This paper uses a dynamic computable general equilibrium model to
compare, in an economy open to international capital flows, the effects of two
U.S. policies intended to promote domestic capital formation. The two
policies -- the introduction of an investment tax credit (ITC) and a reduction
in the statutory corporate income tax rate -- differ in their treatment of old
(existing) and new capital. The model features adjustment dynamics,
intertemporal optimization by U.S. and foreign households and firms endowed
with model-consistent expectations, imperfect substitution between domestic
and foreign assets in portfolios, an integrated treatment of the current and
capital accounts of the balance of payments, and industry disaggregation in
the United States.
We find that the two policies (scaled to imply the same revenue cost)
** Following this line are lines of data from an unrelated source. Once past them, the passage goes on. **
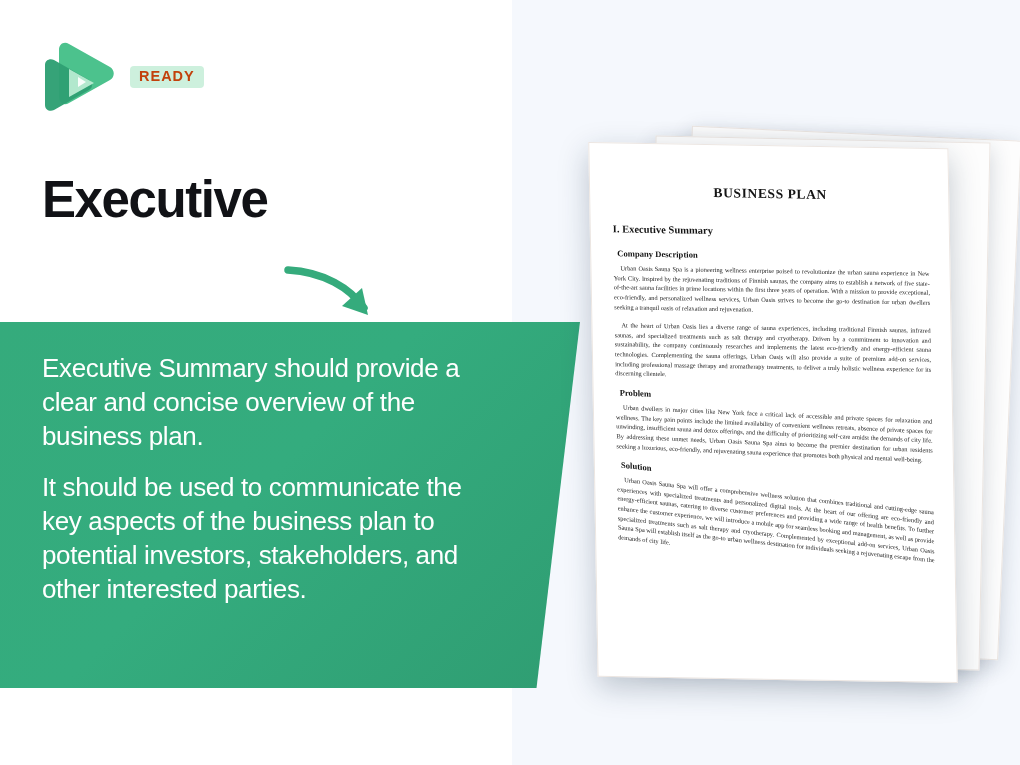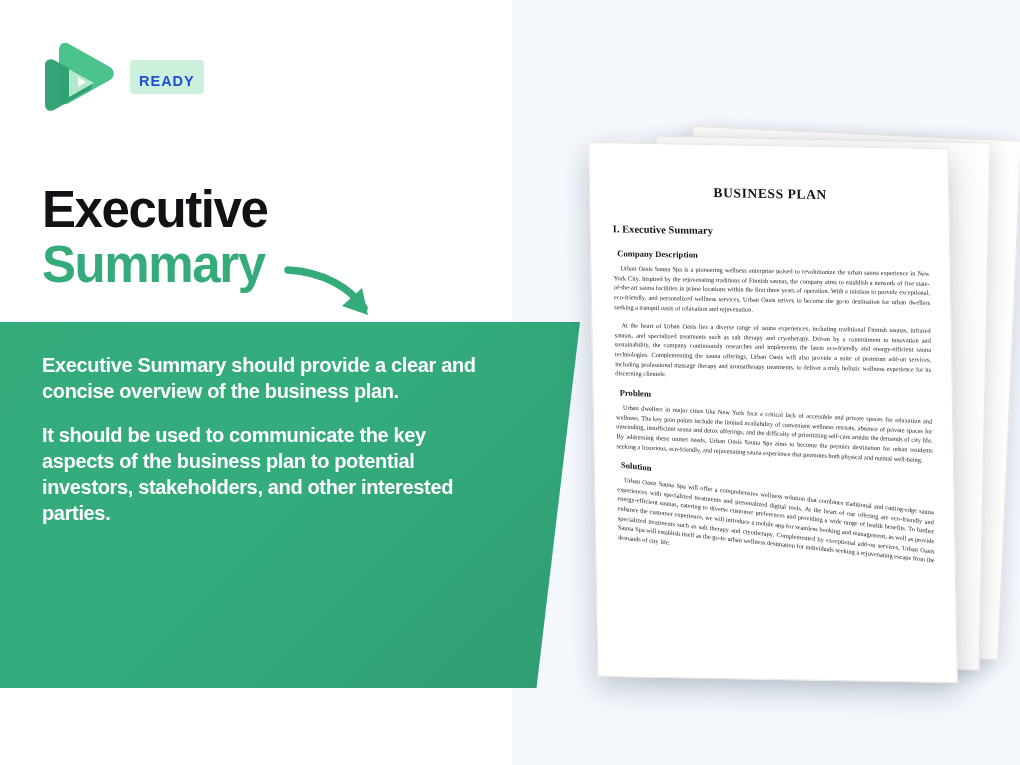--- a/index.html
+++ b/index.html
@@ -29,9 +29,9 @@
   .logo-mark { width:74px; height:80px; position:relative; flex:0 0 auto; }
   .logo-text { display:flex; flex-direction:column; gap:3px; padding-top:2px; }
   .ready-badge {
-    background:#cdf0dd; color:#1d4ed8;
+    background:#cdf0dd; color:#c2410c;
     font-size:14.5px; font-weight:700; letter-spacing:1.0px;
-    padding:14px 9px 4px 9px; border-radius:4px;
+    padding:3px 9px 4px 9px; border-radius:4px;
     align-self:flex-start; line-height:1.05;
   }
   .brand-name {

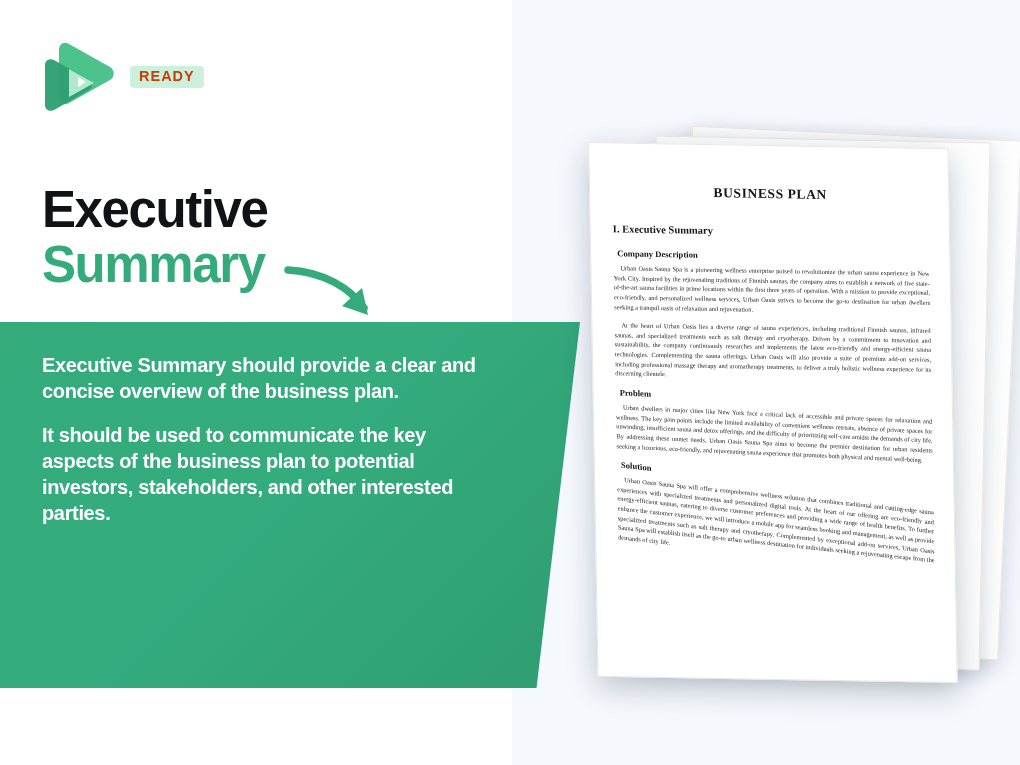--- a/index.html
+++ b/index.html
@@ -41,7 +41,7 @@
 
   
   .headline {
-    position:absolute; left:42px; top:184px; width:420px;
+    position:absolute; left:42px; top:174px; width:420px;
   }
   .headline .l1 {
     font-size:51px; font-weight:800; color:#111216;

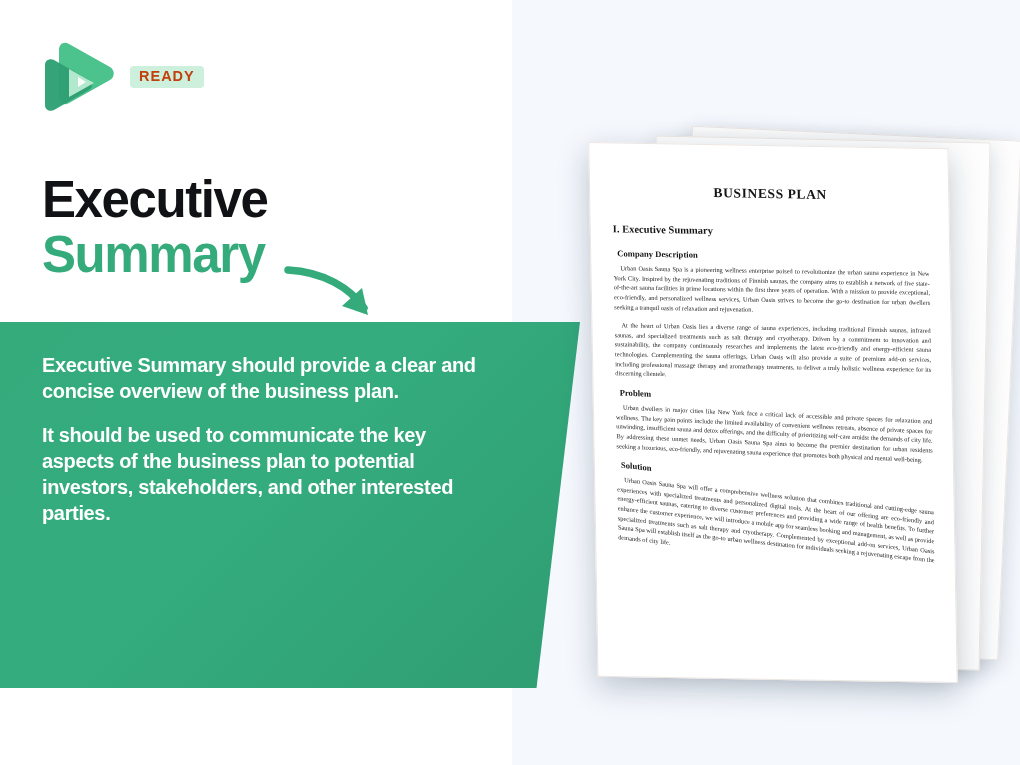--- a/index.html
+++ b/index.html
@@ -150,7 +150,6 @@
 
 <div class="headline">
   <div class="l1">Executive</div>
-  <div class="l2">Summary</div>
 </div>
 
 <svg class="arrow-svg" viewBox="0 0 110 72">

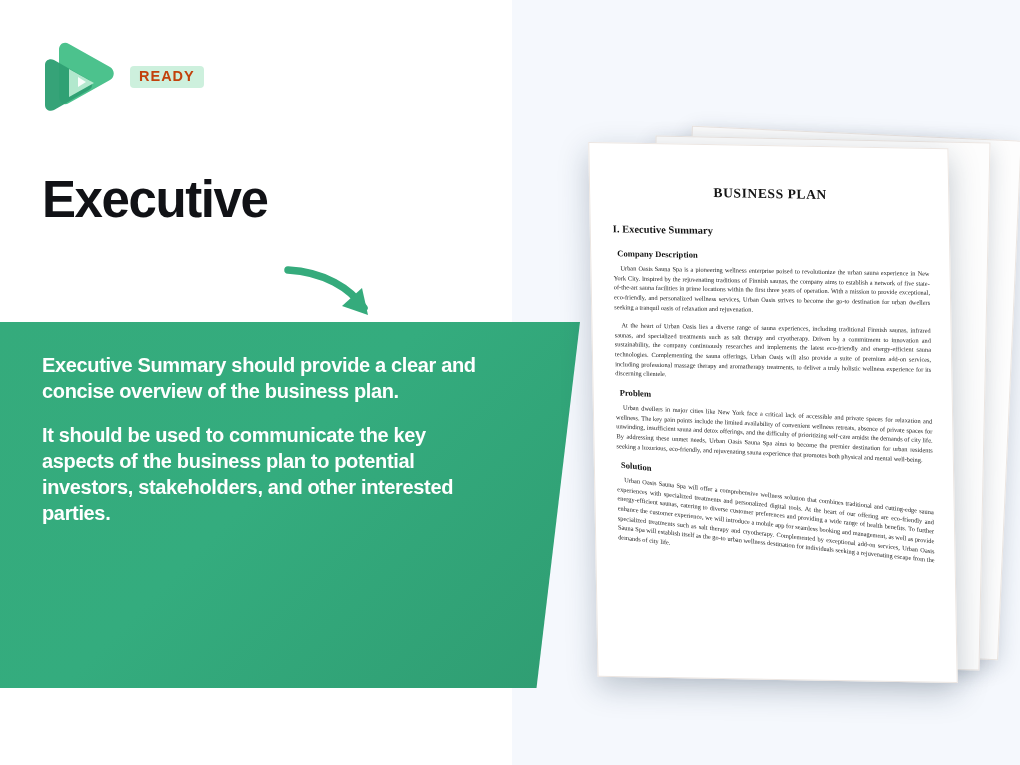--- a/index.html
+++ b/index.html
@@ -61,7 +61,7 @@
     color:#ffffff;
   }
   .panel-copy p {
-    font-size:20px; font-weight:700; line-height:1.30;
+    font-size:26px; font-weight:400; line-height:1.30;
     letter-spacing:-0.35px;
   }
   .panel-copy p + p { margin-top:18px; }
differ in their consequences for foreign and domestic welfare, the balance of
payments accounts, international competitiveness, and U.S. industrial
structure. The ITC produces larger domestic welfare gains because it is more
effective in reducing intertemporal distortions, while the two policies have
similar implications for intersectoral efficiency. From the point of view of
domestic welfare, the relative attractiveness of the ITC is enhanced when
international capital mobility is taken into account, a reflection of
international transfers of wealth associated with foreign ownership of part of
the U.S. capital stock. Whereas reducing the corporate tax rate improves the
trade balance initially, introducing the ITC causes a deterioration of the
trade balance in the short run. Reflecting a lower real exchange rate,
export-oriented sectors perform better relative to non-tradable industries
under a lower corporate tax rate than in the presence of the lTC, especially
in the short run.
*Published:
Bovenberg, A Lans & Goulder, Lawrence H, 1993. " Promoting Investment under International Capital Mobility: An Intertemporal General Equilibrium Analysis," Scandinavian Journal of Economics, Blackwell Publishing, vol. 95(2), pages 133-56.